> **Data for analysis**
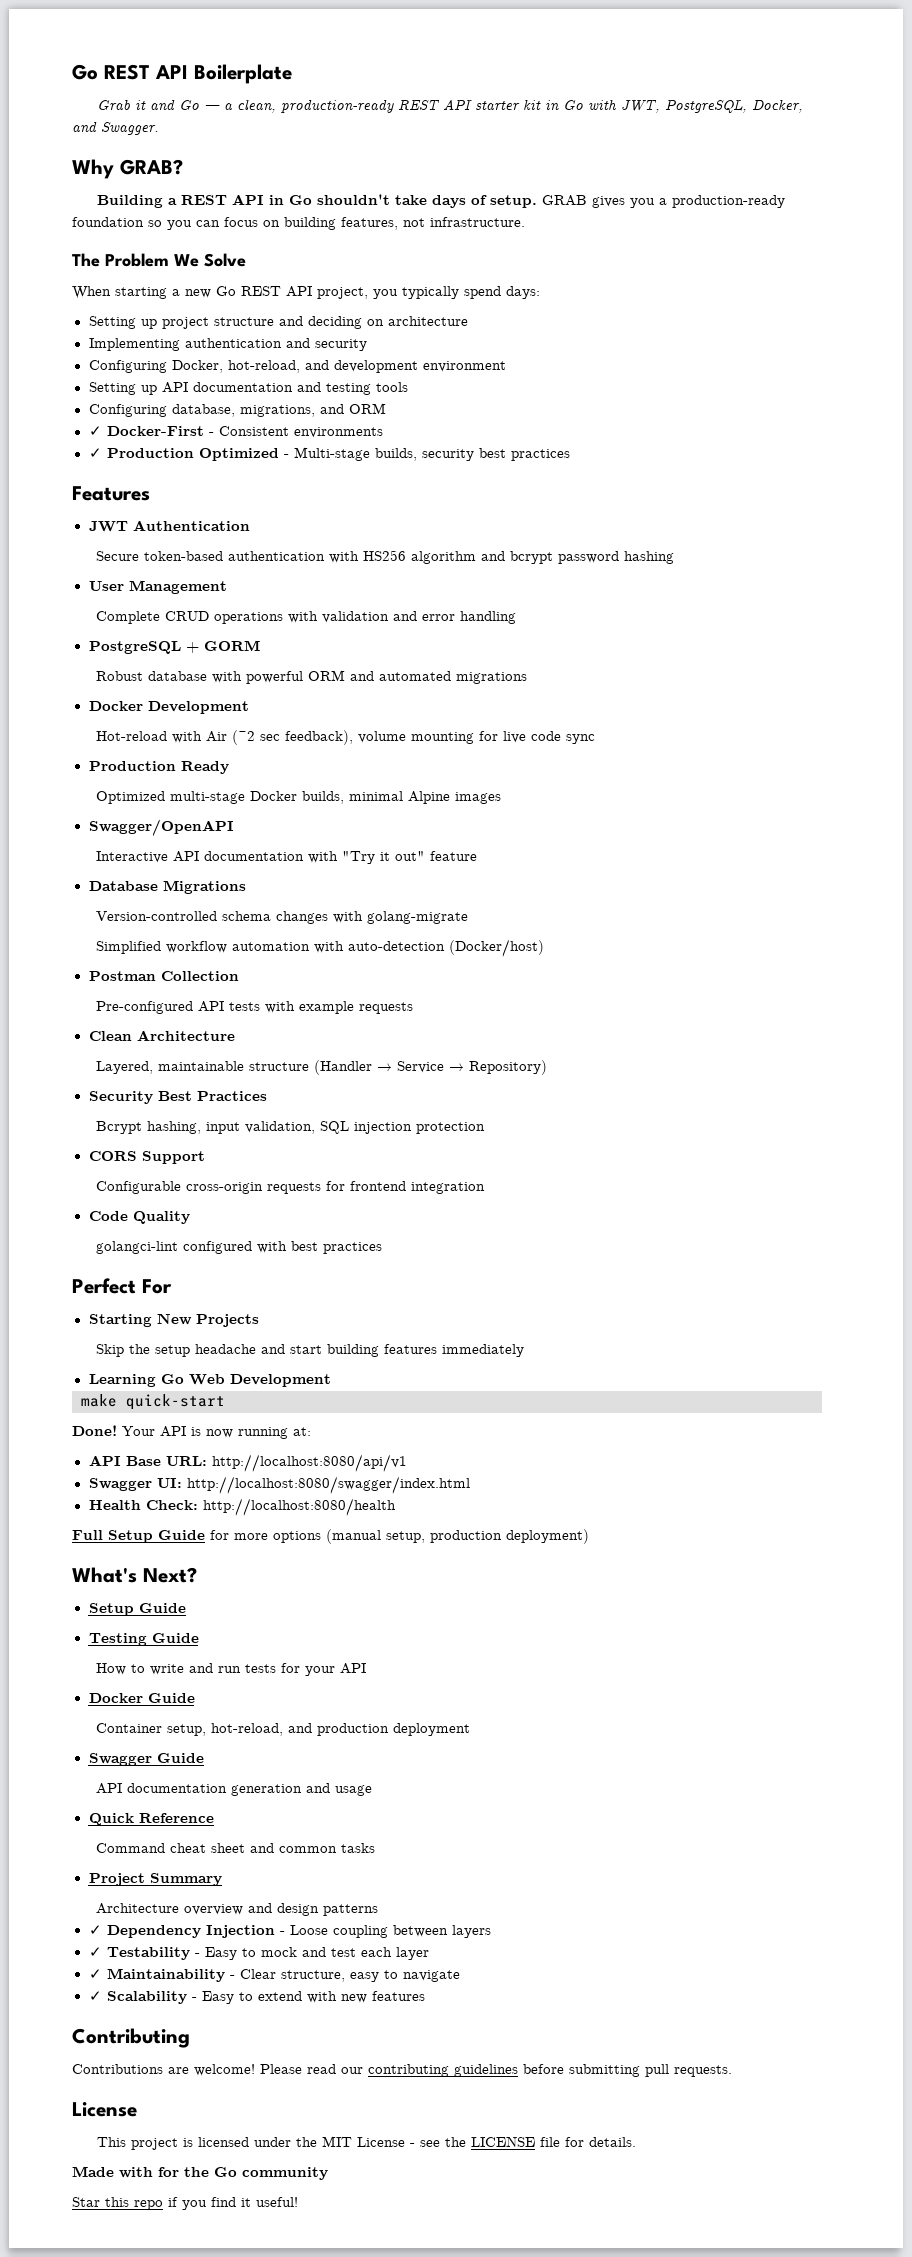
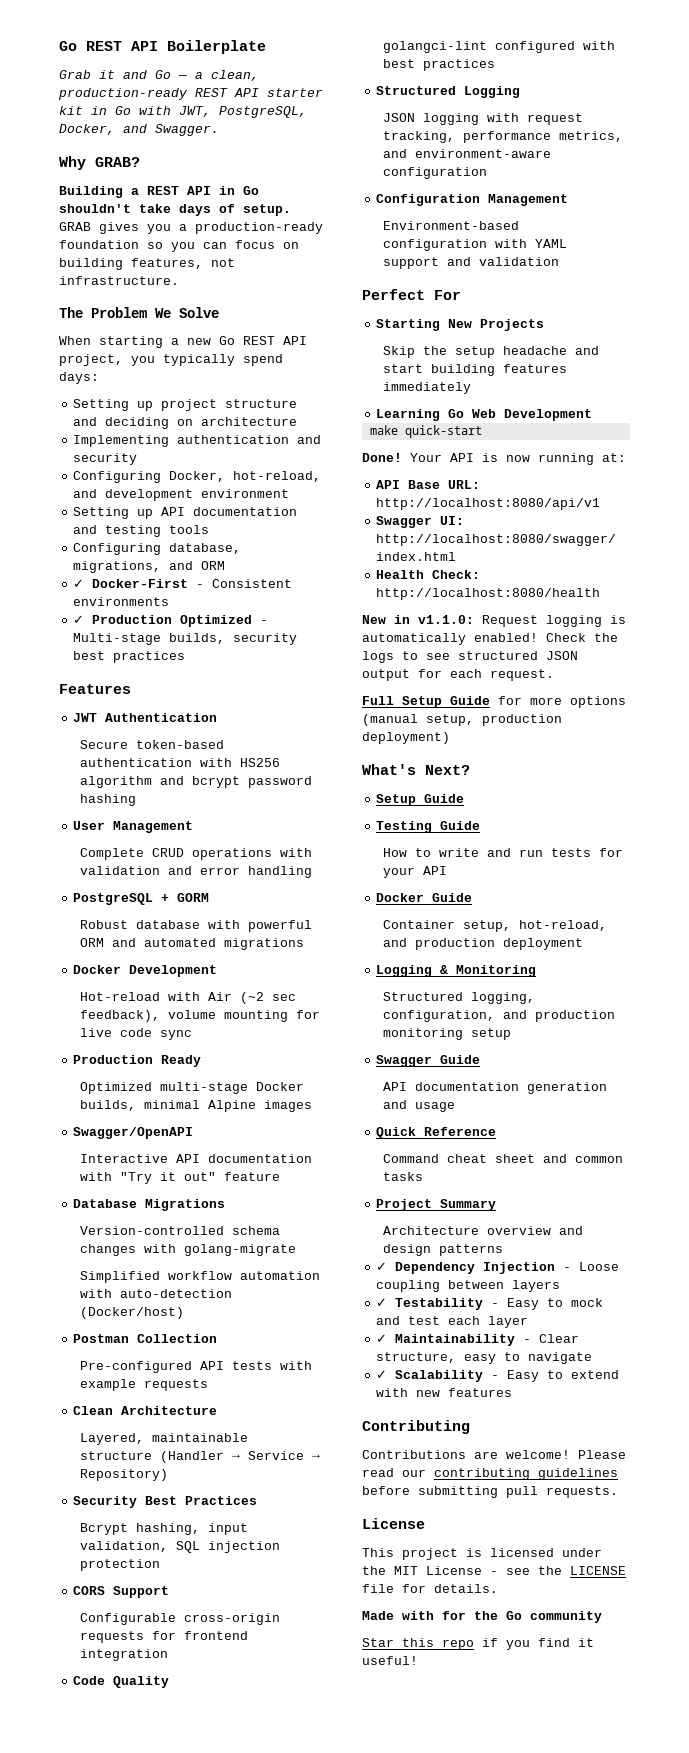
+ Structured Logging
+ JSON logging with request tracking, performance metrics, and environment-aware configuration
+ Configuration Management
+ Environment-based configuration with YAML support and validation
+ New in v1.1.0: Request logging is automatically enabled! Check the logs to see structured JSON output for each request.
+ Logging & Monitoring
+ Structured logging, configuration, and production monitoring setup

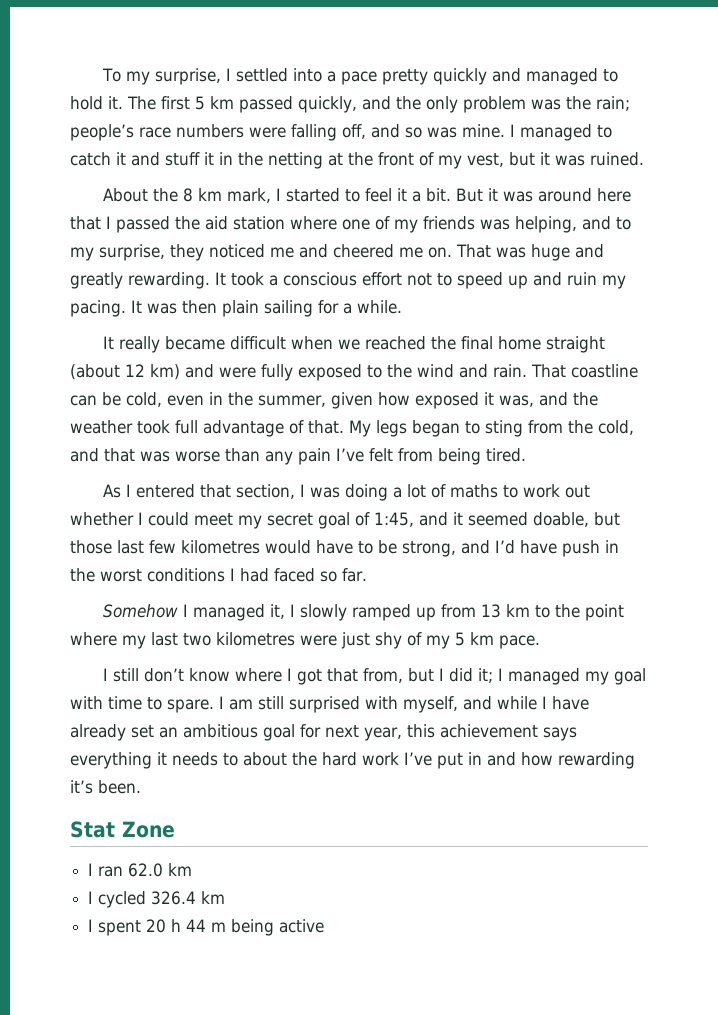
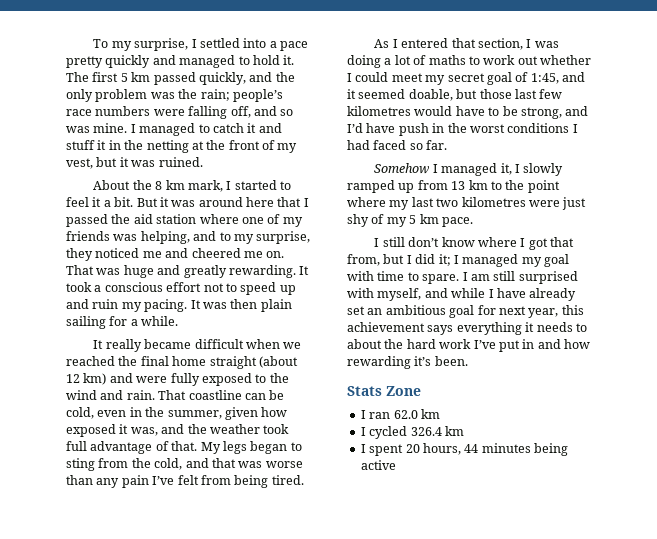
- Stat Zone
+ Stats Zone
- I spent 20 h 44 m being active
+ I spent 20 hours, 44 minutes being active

> **About this task**
Please transcribe exactly the line containing "and environment-aware configuration" and every later line through the end of the records above, omitting pictures.

> **Answer section**
+ JSON logging with request tracking, performance metrics, and environment-aware configuration
+ Configuration Management
+ Environment-based configuration with YAML support and validation
+ New in v1.1.0: Request logging is automatically enabled! Check the logs to see structured JSON output for each request.
+ Logging & Monitoring
+ Structured logging, configuration, and production monitoring setup

- Stat Zone
+ Stats Zone
- I spent 20 h 44 m being active
+ I spent 20 hours, 44 minutes being active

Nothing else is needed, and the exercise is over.